Give the listing again word for word, excluding the pictures it contains.

** Opening DATA RECORDS block **

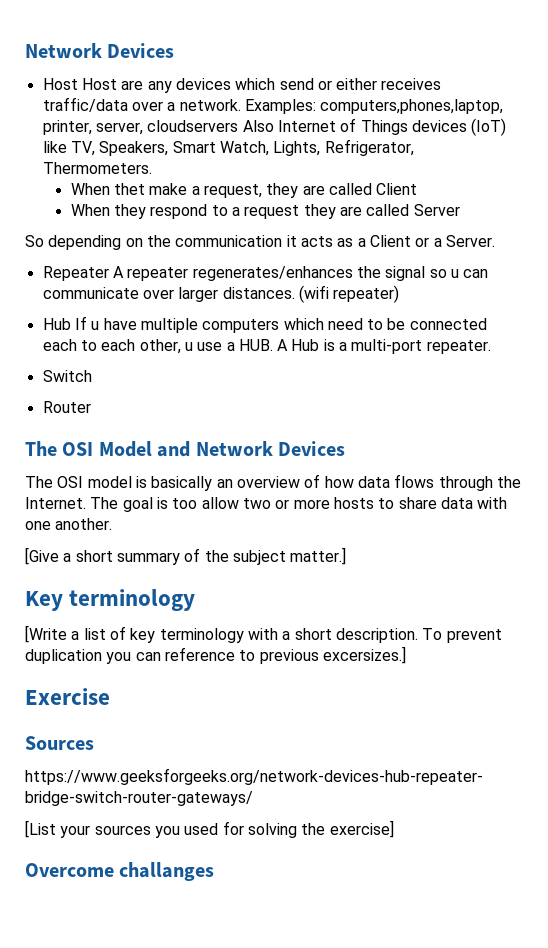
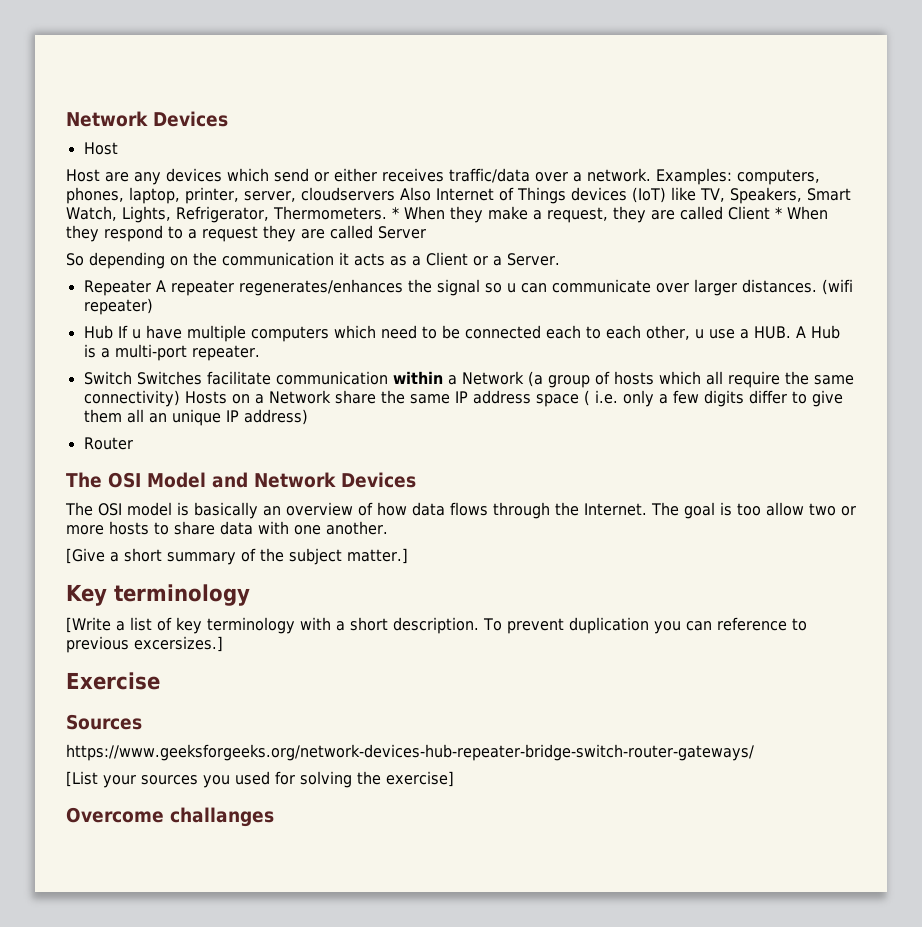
(78, 84) none -> (118, 148) //
[320,99,504,114] computers,phones,laptop, -> [737,169,820,185] [66,187,180,204] computers, phones, laptop,
[70,183,146,195] // When thet -> [391,206,483,223] * When they
(418, 189) // -> [774,207,782,219] *
(92, 376) none -> [136,371,854,388] [83,390,843,407] [83,409,308,426] Switches facilitate communication within a Network (a group of hosts which all require the same connectivity) Hosts on a Network share the same IP address space ( i.e. only a few digits differ to give them all an unique IP address)

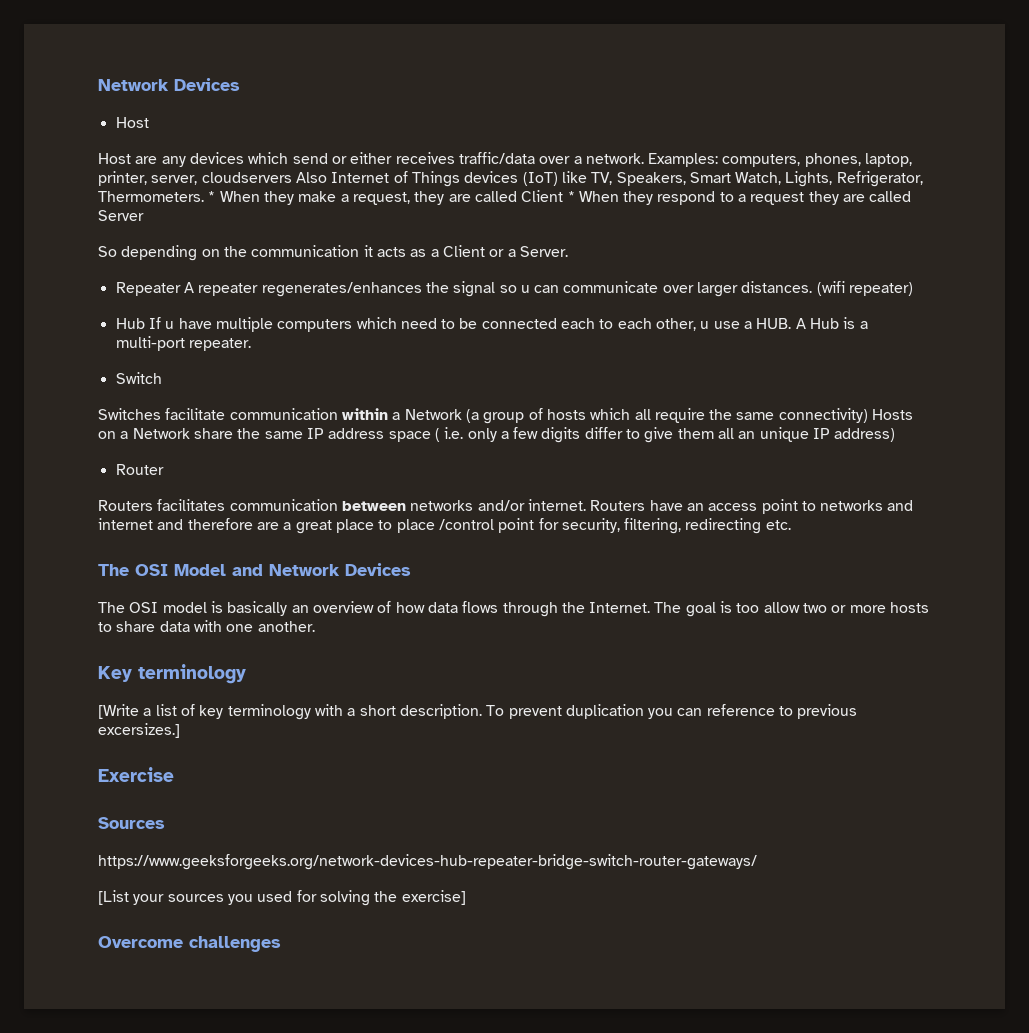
(132, 378) none -> (162, 378) //
(133, 443) none -> [98,499,914,514] [98,518,791,534] // Routers facilitates communication between networks and/or internet. Routers have an access point to networks and internet and therefore are a great place to place /control point for security, filtering, redirecting etc.
[66,548,408,565] // [Give a short summary of the subject matter.] -> (315, 626) none
[170,807,274,827] challanges -> [189,936,281,952] challenges

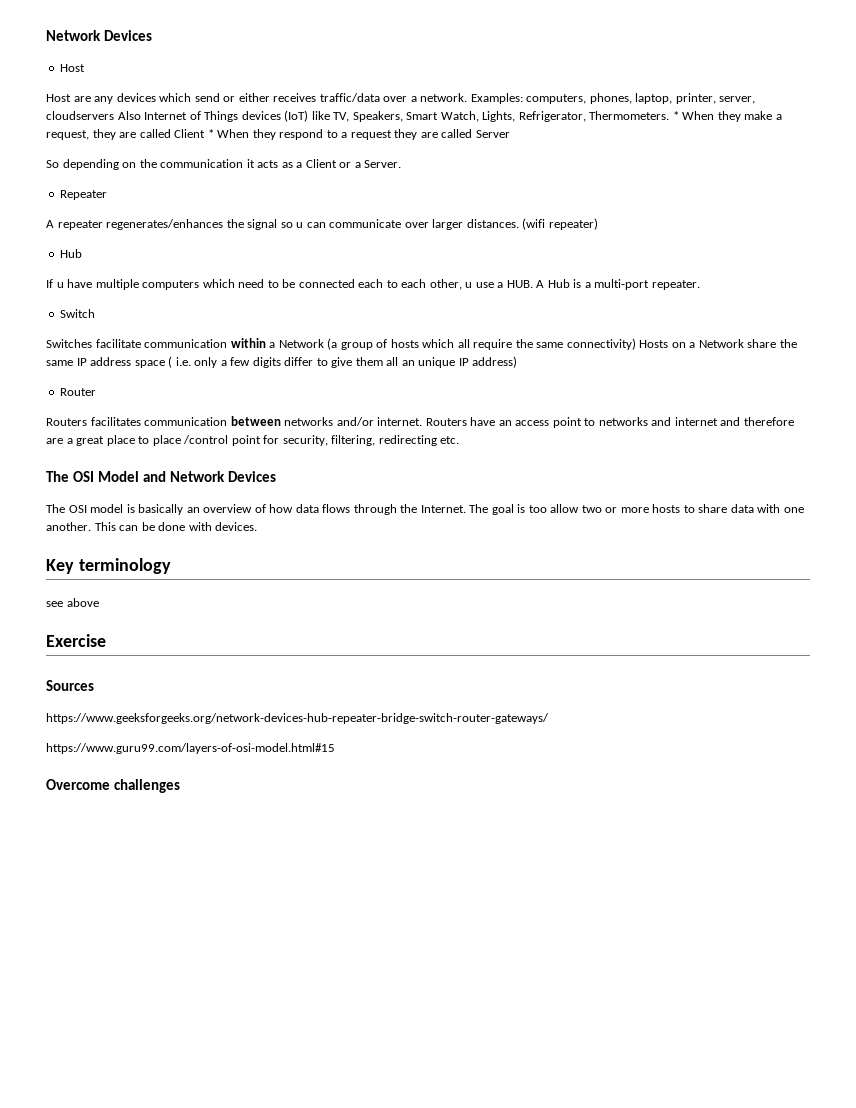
(181, 289) none -> (108, 195) //
(145, 323) none -> (83, 253) //
[98,664,246,684] [98,704,858,720] [98,723,180,738] [98,767,174,782] [98,817,165,829] [98,854,757,870] [98,890,466,906] // Key terminology // [Write a list of key terminology with a short description. To prevent duplication you can reference to previous excersizes.] // Exercise // Sources // https://www.geeksforgeeks.org/network-devices-hub-repeater-bridge-switch-router-gateways/ // [List your sources you used for solving the exercise] -> [94,522,258,531] [46,558,171,574] [46,598,99,607] [46,634,106,647] [46,680,94,691] [46,713,549,724] [46,743,335,754] This can be done with devices. // Key terminology // see above // Exercise // Sources // https://www.geeksforgeeks.org/network-devices-hub-repeater-bridge-switch-router-gateways/ // https://www.guru99.com/layers-of-osi-model.html#15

** Closing DATA RECORDS block **

### COMPLETED TASK
(78, 84) none -> (118, 148) //
[320,99,504,114] computers,phones,laptop, -> [737,169,820,185] [66,187,180,204] computers, phones, laptop,
[70,183,146,195] // When thet -> [391,206,483,223] * When they
(418, 189) // -> [774,207,782,219] *
(92, 376) none -> [136,371,854,388] [83,390,843,407] [83,409,308,426] Switches facilitate communication within a Network (a group of hosts which all require the same connectivity) Hosts on a Network share the same IP address space ( i.e. only a few digits differ to give them all an unique IP address)

(132, 378) none -> (162, 378) //
(133, 443) none -> [98,499,914,514] [98,518,791,534] // Routers facilitates communication between networks and/or internet. Routers have an access point to networks and internet and therefore are a great place to place /control point for security, filtering, redirecting etc.
[66,548,408,565] // [Give a short summary of the subject matter.] -> (315, 626) none
[170,807,274,827] challanges -> [189,936,281,952] challenges

(181, 289) none -> (108, 195) //
(145, 323) none -> (83, 253) //
[98,664,246,684] [98,704,858,720] [98,723,180,738] [98,767,174,782] [98,817,165,829] [98,854,757,870] [98,890,466,906] // Key terminology // [Write a list of key terminology with a short description. To prevent duplication you can reference to previous excersizes.] // Exercise // Sources // https://www.geeksforgeeks.org/network-devices-hub-repeater-bridge-switch-router-gateways/ // [List your sources you used for solving the exercise] -> [94,522,258,531] [46,558,171,574] [46,598,99,607] [46,634,106,647] [46,680,94,691] [46,713,549,724] [46,743,335,754] This can be done with devices. // Key terminology // see above // Exercise // Sources // https://www.geeksforgeeks.org/network-devices-hub-repeater-bridge-switch-router-gateways/ // https://www.guru99.com/layers-of-osi-model.html#15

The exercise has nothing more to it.